Easy to compare data on the same platform

“With Omics Explorer, we could work together with the proteomics and transcriptomics data on the same platform so there was no need translate the outputs from one tool to another. It made it very easy to compare data, to communicate amongst the researchers, and to discuss the next steps,” comments Dr Rasinger. Exporting the data for downstream analysis was also very straightforward, he says. The study concluded that all four POPs accumulated in the mouse brains. Based on the analysis of the omics data, the NIFES team hypothesised that the accumulation caused damage to neurons by the over activation of receptors for the neurotransmitter glutamate by dysregulation of the otherwise tightly controlled homeostasis of calcium and zinc.
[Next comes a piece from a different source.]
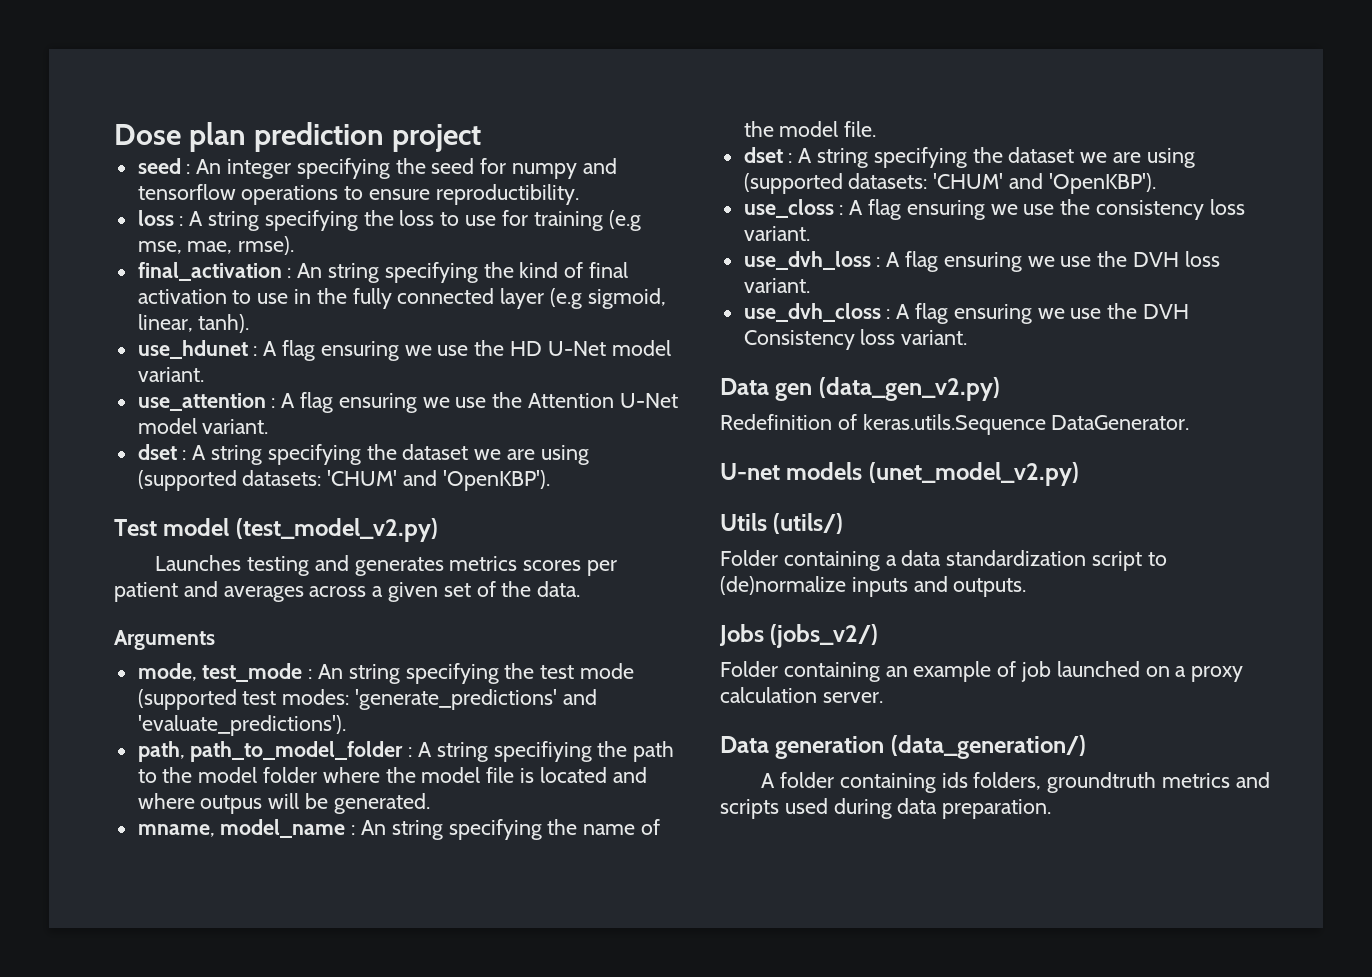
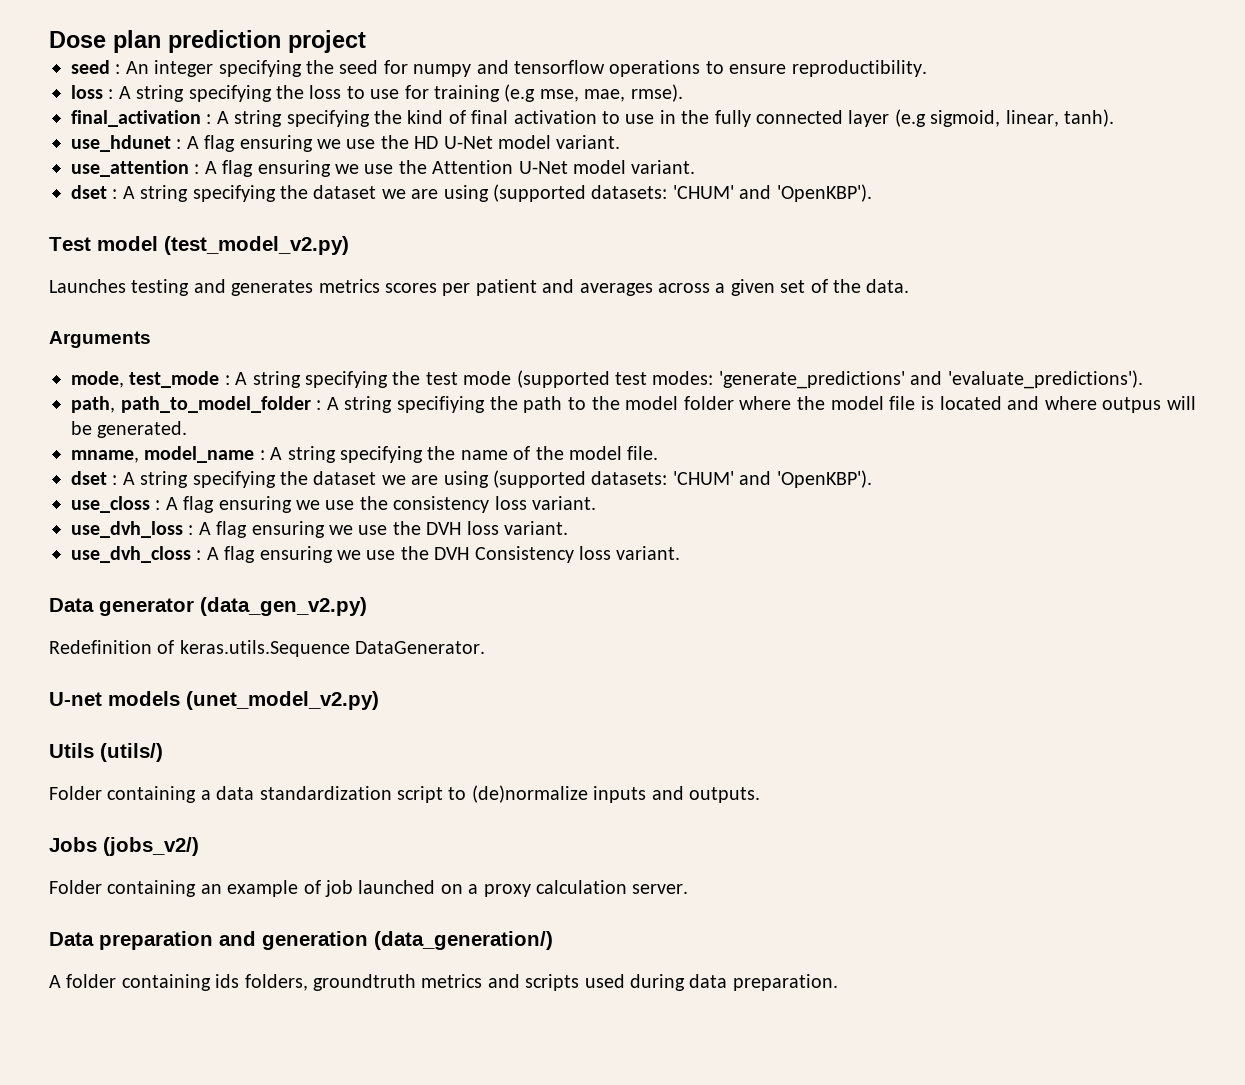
[297,263,323,278] An -> [216,111,229,124] A
[318,664,344,679] An -> [235,372,248,385] A
[361,820,387,835] An -> [270,447,283,460] A
[775,383,813,401] gen -> [99,598,194,616] generator
(769, 744) none -> [99,931,256,950] preparation and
This was an important result since disruptions during brain development and maturation have been previously linked with neurological disorders in adults. Indeed, the team’s functional pathway analysis integrating the transcriptome and proteome profiles also highlighted the functions ‘Behaviour’, ‘Neurological Disease’, and ‘Nervous System Development and Function’ to be significantly (p < 0.05) affected after dietary exposure to the four POPs. Interestingly, subsequent studies by Dr Rasinger and Dr Lie have shown that nutrients such as selenium, vitamin E and vitamin A in fish may counteract some of the adverse effects of otherwise harmful foodborne environmental pollutants.

While omics analyses are the main use of the Qlucore software, Rasinger and colleagues are also thinking of using the tool to analyse the fish monitoring data NIFES routinely collects and makes publicly available. The NIFES database has hundreds of entries about pollutants and nutrients in different fish species, showing how levels are changing over time. For example, recent data shows that dioxins and PCBs have been decreasing in farmed salmon because their diets are more easily controlled than those of wild fish.

“We want to try to use Qlucore to give us a more visual representation of this data,” says Dr Rasinger.